全国で約2200万匹の犬や猫が飼われ、人間の子どもの数を大きく上回る「ペット大国」となっている日本。人間に比べて急速に高齢化が進むペットの「葬儀」をめぐって、いま大きな問題が起きている。今年4月、埼玉県飯能市の山林で100匹を超す犬や猫の遺骸を捨てた疑いで、ペット葬祭業を営む男が逮捕された。男は飼い主から火葬代金を受け取りながら、遺骸をそのまま捨てたと見られている。また、八王子市では住宅街に突然ペット霊園が建設され、悪臭などで住民と対立するなど、“最後の行き場”を巡るトラブルが相次いでいる。
トラブル続発の背景には、ペット葬祭業に対して許可や登録が一切必要なく、警察の捜査態勢も不十分な点が上げられている。さらに、ペットショップや繁殖業者など業界全体に対する規制や罰則が、先進国に比べて甘いという指摘もある。

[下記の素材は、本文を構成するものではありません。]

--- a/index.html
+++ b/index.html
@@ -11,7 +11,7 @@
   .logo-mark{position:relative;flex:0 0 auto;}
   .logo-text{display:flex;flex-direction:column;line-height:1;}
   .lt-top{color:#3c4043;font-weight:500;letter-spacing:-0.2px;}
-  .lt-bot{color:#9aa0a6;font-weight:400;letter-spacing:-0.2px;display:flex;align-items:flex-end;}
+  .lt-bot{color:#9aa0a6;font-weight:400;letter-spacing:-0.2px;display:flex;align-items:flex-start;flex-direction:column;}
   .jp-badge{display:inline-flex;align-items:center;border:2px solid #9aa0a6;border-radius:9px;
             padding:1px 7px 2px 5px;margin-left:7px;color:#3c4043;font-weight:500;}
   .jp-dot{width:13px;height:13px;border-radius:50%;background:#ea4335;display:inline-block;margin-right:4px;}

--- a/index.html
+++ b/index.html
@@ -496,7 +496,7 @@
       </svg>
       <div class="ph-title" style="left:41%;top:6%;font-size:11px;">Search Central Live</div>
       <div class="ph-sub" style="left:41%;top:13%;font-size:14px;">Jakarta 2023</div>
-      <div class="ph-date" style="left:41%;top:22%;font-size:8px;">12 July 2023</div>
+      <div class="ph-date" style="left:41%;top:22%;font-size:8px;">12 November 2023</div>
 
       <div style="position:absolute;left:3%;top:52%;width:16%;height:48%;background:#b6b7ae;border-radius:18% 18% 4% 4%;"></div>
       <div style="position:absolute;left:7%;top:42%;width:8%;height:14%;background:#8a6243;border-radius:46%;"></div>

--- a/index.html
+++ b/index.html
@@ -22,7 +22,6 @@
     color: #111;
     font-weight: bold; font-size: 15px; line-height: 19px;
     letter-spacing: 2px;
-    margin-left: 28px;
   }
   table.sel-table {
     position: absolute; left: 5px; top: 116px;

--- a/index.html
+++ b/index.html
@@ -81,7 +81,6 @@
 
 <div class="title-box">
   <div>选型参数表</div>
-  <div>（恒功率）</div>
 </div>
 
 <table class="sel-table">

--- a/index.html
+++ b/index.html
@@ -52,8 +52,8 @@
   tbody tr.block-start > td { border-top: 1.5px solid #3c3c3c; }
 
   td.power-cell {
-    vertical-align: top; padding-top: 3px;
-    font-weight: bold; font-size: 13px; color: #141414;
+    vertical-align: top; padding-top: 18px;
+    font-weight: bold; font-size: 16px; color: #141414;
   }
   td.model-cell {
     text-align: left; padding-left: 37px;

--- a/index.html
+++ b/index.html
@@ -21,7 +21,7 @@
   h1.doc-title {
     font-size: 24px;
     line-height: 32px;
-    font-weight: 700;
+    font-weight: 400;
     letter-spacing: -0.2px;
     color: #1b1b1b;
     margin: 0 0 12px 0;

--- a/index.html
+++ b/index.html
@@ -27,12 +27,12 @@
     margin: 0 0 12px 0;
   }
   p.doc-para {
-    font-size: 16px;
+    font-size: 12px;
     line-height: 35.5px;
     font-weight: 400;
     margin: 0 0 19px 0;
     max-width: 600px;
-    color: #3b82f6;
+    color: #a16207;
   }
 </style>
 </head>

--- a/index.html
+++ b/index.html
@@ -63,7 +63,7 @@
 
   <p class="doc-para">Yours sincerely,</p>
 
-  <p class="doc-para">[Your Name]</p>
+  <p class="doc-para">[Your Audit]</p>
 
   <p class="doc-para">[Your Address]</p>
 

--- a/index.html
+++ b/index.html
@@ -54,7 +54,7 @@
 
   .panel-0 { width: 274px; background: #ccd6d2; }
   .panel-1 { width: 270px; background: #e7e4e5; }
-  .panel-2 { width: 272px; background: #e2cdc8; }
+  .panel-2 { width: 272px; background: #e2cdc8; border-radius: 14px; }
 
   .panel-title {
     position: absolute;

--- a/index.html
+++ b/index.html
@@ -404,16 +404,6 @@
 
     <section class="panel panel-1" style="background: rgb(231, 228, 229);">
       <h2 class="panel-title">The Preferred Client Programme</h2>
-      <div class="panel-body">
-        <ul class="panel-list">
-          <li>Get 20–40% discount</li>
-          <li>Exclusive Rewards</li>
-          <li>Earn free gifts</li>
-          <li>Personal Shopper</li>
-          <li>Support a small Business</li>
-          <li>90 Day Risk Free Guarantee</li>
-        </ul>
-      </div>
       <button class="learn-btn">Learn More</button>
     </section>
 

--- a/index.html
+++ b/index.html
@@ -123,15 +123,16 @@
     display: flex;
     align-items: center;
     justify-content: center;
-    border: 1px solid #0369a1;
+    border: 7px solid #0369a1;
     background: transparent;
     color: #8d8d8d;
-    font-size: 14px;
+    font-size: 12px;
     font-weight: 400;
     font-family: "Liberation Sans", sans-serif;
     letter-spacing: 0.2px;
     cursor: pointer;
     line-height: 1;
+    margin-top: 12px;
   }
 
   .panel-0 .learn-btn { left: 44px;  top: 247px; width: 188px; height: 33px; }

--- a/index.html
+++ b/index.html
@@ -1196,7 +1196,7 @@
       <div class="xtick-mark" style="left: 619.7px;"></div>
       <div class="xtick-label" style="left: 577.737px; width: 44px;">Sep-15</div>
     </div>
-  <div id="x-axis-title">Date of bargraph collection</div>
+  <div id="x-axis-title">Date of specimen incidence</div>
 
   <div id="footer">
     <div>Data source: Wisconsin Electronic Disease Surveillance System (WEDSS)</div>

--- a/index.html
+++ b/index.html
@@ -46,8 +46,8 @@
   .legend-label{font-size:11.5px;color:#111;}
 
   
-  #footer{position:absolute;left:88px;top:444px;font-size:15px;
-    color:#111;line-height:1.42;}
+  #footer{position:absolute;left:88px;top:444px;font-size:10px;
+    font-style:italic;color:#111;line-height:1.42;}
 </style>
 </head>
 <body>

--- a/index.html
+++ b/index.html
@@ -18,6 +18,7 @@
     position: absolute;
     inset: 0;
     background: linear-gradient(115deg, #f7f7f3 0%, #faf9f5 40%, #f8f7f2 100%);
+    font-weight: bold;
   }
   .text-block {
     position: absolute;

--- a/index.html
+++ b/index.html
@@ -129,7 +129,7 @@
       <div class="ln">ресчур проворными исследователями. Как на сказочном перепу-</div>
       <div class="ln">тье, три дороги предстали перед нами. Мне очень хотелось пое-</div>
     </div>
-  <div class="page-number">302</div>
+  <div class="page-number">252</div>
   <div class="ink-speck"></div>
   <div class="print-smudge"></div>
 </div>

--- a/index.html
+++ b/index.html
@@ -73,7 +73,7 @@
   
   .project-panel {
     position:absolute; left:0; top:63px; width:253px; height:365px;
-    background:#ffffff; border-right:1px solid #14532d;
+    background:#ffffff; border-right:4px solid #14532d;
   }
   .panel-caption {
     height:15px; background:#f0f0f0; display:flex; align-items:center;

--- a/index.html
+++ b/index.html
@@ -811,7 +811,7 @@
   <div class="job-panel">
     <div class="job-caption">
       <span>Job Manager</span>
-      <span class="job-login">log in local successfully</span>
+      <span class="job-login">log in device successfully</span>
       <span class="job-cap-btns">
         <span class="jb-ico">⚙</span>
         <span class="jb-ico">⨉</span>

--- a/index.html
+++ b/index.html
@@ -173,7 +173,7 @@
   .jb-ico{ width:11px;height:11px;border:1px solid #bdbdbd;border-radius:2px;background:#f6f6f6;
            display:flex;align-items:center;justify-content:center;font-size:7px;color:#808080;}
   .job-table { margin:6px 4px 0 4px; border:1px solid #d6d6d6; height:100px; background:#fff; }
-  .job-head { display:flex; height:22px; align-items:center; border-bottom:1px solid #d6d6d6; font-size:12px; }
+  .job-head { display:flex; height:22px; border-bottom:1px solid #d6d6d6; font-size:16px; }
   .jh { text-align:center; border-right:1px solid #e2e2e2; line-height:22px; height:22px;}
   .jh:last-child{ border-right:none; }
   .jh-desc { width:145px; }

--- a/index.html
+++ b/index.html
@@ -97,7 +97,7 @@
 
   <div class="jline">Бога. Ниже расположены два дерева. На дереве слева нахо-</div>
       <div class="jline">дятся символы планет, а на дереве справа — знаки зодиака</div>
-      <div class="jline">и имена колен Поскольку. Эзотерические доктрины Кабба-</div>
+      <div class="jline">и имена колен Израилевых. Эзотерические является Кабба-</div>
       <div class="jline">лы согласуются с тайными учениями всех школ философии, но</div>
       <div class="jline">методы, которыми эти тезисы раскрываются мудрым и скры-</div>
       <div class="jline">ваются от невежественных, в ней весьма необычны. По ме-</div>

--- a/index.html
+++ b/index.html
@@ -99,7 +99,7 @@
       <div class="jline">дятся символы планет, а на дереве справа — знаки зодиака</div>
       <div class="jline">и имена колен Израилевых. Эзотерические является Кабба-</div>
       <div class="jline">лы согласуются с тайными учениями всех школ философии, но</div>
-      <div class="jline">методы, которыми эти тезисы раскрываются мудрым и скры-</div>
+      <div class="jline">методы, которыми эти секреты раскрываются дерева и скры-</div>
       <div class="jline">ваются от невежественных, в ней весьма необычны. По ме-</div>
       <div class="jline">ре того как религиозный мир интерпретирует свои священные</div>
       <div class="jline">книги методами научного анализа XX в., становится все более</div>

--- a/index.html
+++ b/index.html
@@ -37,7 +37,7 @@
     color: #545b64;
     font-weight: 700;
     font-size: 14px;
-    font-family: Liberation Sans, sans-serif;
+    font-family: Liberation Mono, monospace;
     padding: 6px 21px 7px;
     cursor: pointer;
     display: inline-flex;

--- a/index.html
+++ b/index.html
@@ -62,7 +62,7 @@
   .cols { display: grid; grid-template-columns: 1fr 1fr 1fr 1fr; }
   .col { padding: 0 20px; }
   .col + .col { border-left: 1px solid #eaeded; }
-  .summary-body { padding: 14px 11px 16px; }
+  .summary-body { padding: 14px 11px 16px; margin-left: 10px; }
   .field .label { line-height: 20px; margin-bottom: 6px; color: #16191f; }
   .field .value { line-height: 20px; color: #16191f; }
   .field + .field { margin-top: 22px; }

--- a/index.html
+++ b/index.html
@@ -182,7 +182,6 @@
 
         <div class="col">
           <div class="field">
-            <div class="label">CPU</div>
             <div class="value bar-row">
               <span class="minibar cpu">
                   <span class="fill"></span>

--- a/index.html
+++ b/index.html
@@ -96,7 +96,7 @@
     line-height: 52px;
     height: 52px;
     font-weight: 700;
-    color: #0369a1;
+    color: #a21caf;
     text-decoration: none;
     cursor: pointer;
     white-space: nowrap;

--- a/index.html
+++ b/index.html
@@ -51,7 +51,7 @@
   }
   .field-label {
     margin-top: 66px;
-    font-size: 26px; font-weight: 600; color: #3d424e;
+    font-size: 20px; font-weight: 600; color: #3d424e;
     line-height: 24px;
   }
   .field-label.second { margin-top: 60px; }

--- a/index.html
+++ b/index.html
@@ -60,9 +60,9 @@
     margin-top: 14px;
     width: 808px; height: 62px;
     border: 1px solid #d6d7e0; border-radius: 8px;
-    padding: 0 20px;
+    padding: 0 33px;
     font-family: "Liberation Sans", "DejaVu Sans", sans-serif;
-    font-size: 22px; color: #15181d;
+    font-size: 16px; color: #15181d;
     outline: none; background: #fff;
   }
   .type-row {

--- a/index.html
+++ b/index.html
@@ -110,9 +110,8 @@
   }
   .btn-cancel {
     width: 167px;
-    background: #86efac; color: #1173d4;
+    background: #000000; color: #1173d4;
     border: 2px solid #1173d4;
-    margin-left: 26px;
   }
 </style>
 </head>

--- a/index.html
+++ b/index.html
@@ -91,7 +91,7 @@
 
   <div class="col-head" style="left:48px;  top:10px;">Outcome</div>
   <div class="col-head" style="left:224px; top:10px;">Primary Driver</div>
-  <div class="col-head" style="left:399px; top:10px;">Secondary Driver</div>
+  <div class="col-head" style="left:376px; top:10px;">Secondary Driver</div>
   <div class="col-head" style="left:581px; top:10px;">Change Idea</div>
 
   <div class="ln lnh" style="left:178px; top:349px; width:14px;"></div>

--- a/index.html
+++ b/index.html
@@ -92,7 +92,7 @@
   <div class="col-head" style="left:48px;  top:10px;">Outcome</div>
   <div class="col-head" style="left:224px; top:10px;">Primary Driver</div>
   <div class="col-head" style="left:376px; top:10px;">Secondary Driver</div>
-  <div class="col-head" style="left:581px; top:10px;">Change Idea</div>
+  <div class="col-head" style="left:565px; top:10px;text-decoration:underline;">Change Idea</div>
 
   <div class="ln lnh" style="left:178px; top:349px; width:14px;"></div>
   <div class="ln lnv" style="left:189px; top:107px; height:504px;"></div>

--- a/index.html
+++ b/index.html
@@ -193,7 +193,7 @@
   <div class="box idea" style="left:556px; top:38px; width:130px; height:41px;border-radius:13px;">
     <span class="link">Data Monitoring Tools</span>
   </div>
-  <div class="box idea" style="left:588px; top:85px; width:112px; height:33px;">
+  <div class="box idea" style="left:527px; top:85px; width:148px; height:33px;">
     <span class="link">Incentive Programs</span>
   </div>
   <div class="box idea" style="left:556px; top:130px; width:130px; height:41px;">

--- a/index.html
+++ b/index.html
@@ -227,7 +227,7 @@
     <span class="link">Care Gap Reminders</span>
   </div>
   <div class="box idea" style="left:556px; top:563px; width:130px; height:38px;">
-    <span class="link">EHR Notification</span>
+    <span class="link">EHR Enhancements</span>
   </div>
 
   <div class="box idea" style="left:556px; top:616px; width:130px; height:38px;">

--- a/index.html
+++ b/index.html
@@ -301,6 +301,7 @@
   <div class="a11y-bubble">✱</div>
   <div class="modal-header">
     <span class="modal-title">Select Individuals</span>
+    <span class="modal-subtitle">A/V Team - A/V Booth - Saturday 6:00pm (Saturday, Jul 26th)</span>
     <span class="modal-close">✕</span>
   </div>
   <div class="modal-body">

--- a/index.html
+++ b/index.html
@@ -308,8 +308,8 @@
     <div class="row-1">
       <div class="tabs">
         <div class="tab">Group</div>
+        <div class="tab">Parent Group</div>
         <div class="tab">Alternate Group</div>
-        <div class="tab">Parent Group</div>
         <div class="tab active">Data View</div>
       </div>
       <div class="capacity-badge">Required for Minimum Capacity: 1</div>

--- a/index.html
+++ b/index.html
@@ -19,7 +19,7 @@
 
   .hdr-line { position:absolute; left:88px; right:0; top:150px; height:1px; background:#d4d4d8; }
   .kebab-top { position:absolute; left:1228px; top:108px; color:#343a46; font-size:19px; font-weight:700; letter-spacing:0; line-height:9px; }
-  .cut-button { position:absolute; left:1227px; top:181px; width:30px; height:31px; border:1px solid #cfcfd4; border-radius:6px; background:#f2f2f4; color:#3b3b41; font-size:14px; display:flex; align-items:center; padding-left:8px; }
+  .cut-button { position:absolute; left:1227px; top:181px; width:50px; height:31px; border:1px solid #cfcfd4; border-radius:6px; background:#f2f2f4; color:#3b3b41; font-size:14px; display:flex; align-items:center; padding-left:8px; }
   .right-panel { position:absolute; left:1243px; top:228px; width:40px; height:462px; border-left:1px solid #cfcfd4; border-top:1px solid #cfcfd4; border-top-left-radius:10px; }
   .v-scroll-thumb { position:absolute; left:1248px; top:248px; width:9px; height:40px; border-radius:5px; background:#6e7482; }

 ひとつ救いのあるエピソードが添えられていた。1月に放映された同番組の「なぜ繰り返される ペットの悲劇」の回で紹介されていた、熊本市動物愛護センターでずっと引き取り手を待ち続けていたイノキくんちゃん*2が、ついに心優しい飼い主さんにめぐりあって、後輩犬ともども幸せな家庭生活をしている様子が紹介されたこと。成犬でしかもわりと体格が大きいゆえ、譲渡会に出てもほとんど誰にも関心すら示してもらえなかったイノキ。ほんとに性格の良さそうな犬、しかも私の好みのタイプのMIX犬だったので、いてもたってもいられない気持ちだった。どうかずっとずっと幸せに。

*1:米国にとって沖縄からの核引き上げはもともと織り込み済みであったにもかかわらず、あたかもそれが大幅な譲歩であるかのように思わせて、日本から全面的な基地使用という美味しい条件を引き出した

*2:21日追記:ビデオを見直していたら、なんとイノキのお腹にちっちゃな乳首が見え隠れしているような…イノキなんていう名前+あまりにも塩からい顔つきから、勝手に男の子だと思い込んでいたけど、どうやら女の子らしい。重ね重ねごめんね、イノキ。